Monday, April 30, 2012

Our Second Opinion Dr. Visit

When they told us Belle needed patching again, I wanted to cover all my bases. Its the two words that pop up again and again when your child has a vision "problem" such as amblyopia or lazy eye.

I've read it, I've heard it.. Patching alone is not enough.. She needs:

Vision Therapy.

I've read Jillian's Story and Fixing my Gaze and I absolutely was not against trying Vision Therapy with Belle.

And so, to hear that we needed to patch again - I just wanted there to be "something else" that I could do to know that I've tried everything.  At the urging of Jillian's mom, Robin and others in the Vision profession who follow my blog - I sought out a doctor from the COVD list who provides vision therapy.  Even if insurance didn't cover it and we had to go out of pocket...  If it would help my daughter, I would do it.

And off we went with all her reports from her current doctor - who I do trust implicitly - to have testing and a "sit down" the Developmental Optometrist.
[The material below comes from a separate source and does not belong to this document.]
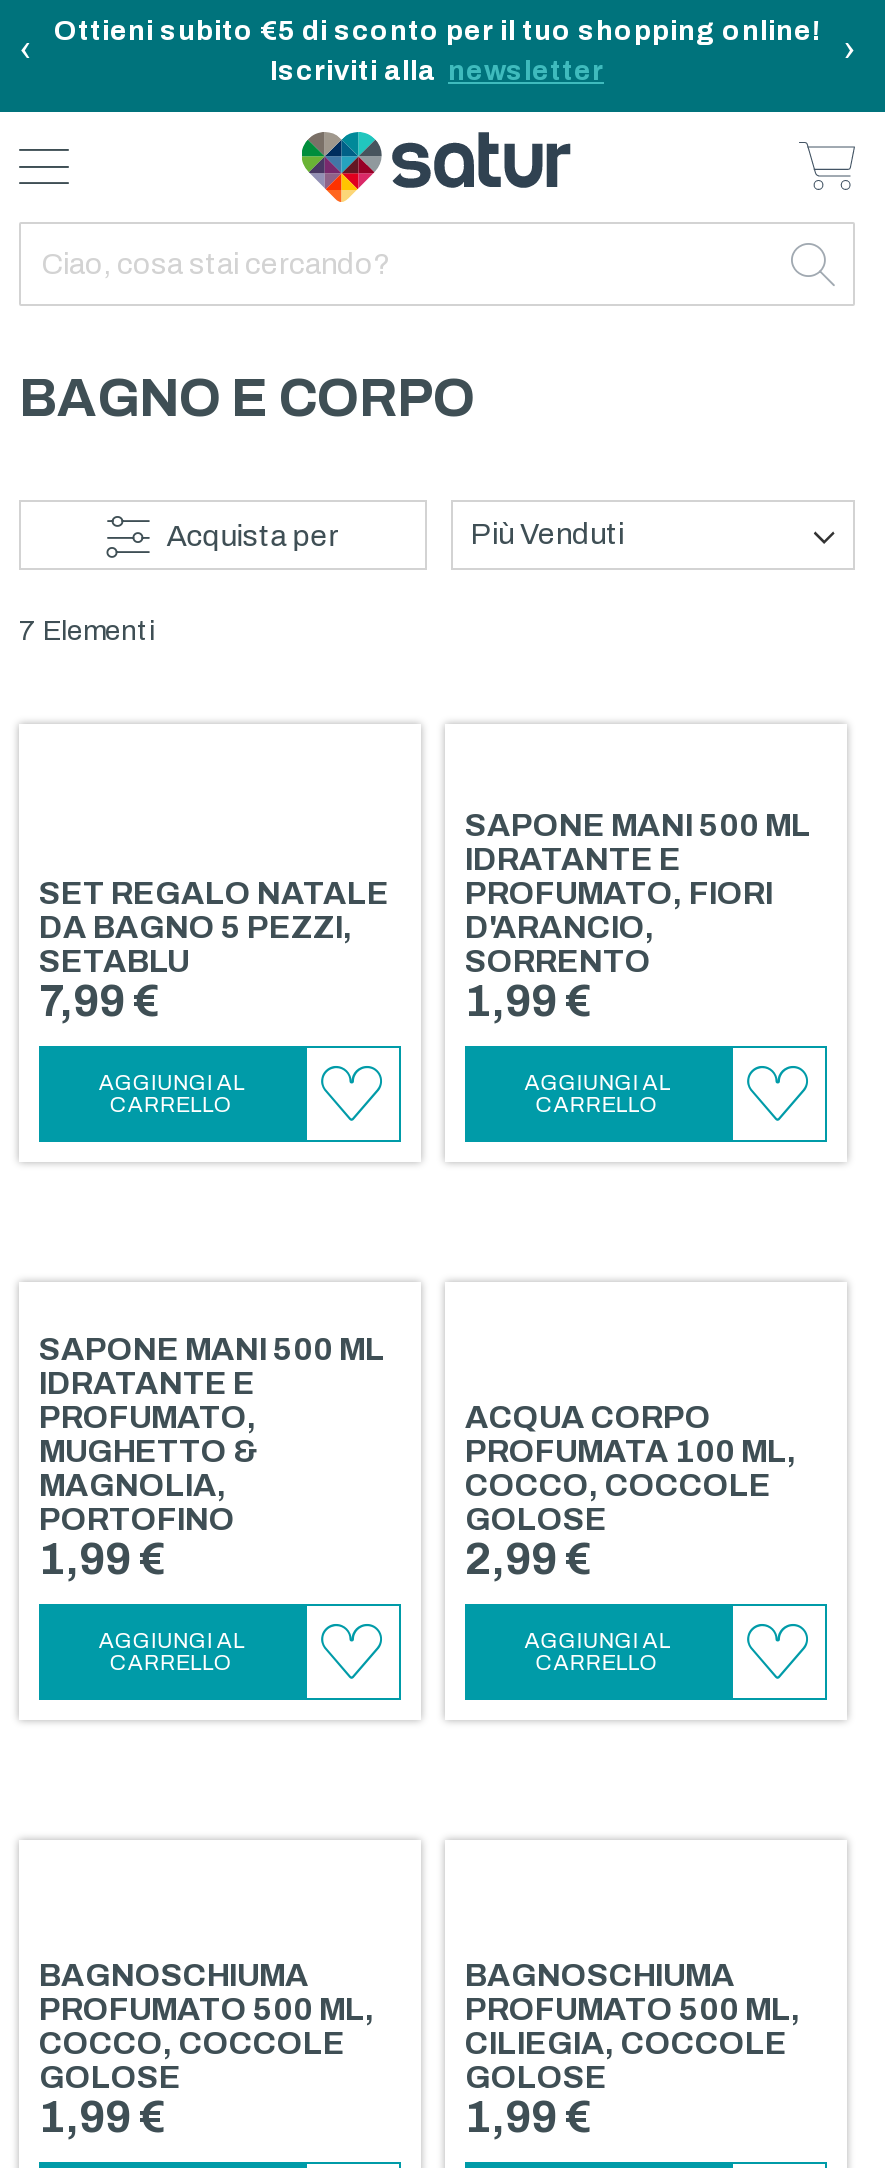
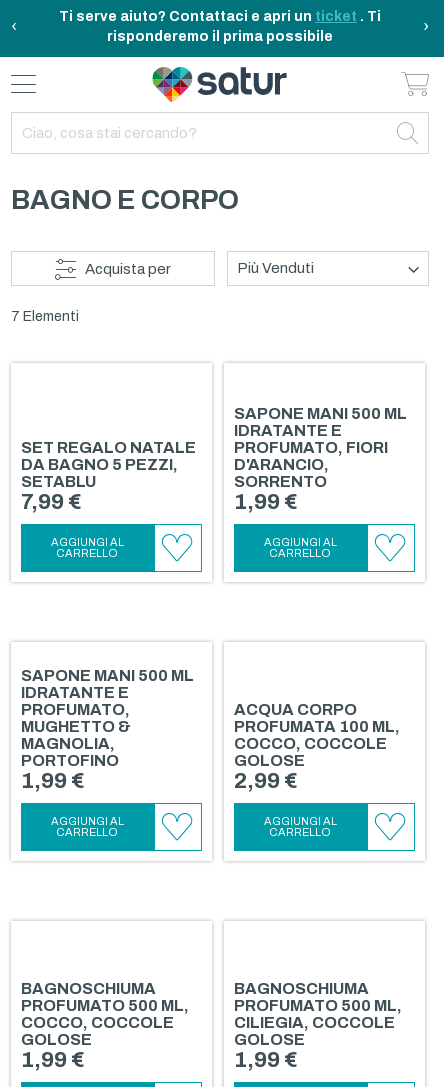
- Ottieni subito €5 di sconto per il tuo shopping online!
- Iscriviti alla newsletter
+ Ti serve aiuto? Contattaci e apri un ticket. Ti
+ risponderemo il prima possibile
The visit was 'colorful' as my daughter wasn't on her best behavior or cooperating - ever since the last turn of events at the end of March she has acted out in all environments. And, a little girl who was always very cooperative at doctors well - she was challenging.  But, the doctor did all the testing and read all of her current reports and talked and listened to me.

And at the end of the day.. the findings...

1. We could do Vision Therapy but he didn't think it would give her any more than what we are already doing for her.  At this time, he didn't recommend vision therapy for her.

2.  Patching -  we could get the same results in 2 hours a day vs the 4 we are doing -- referencing the studies (that I'm already familiar with) that 2 hours is enough. He stressed the importance of doing valuable activities during patching  -- for example, school work and Video Games! 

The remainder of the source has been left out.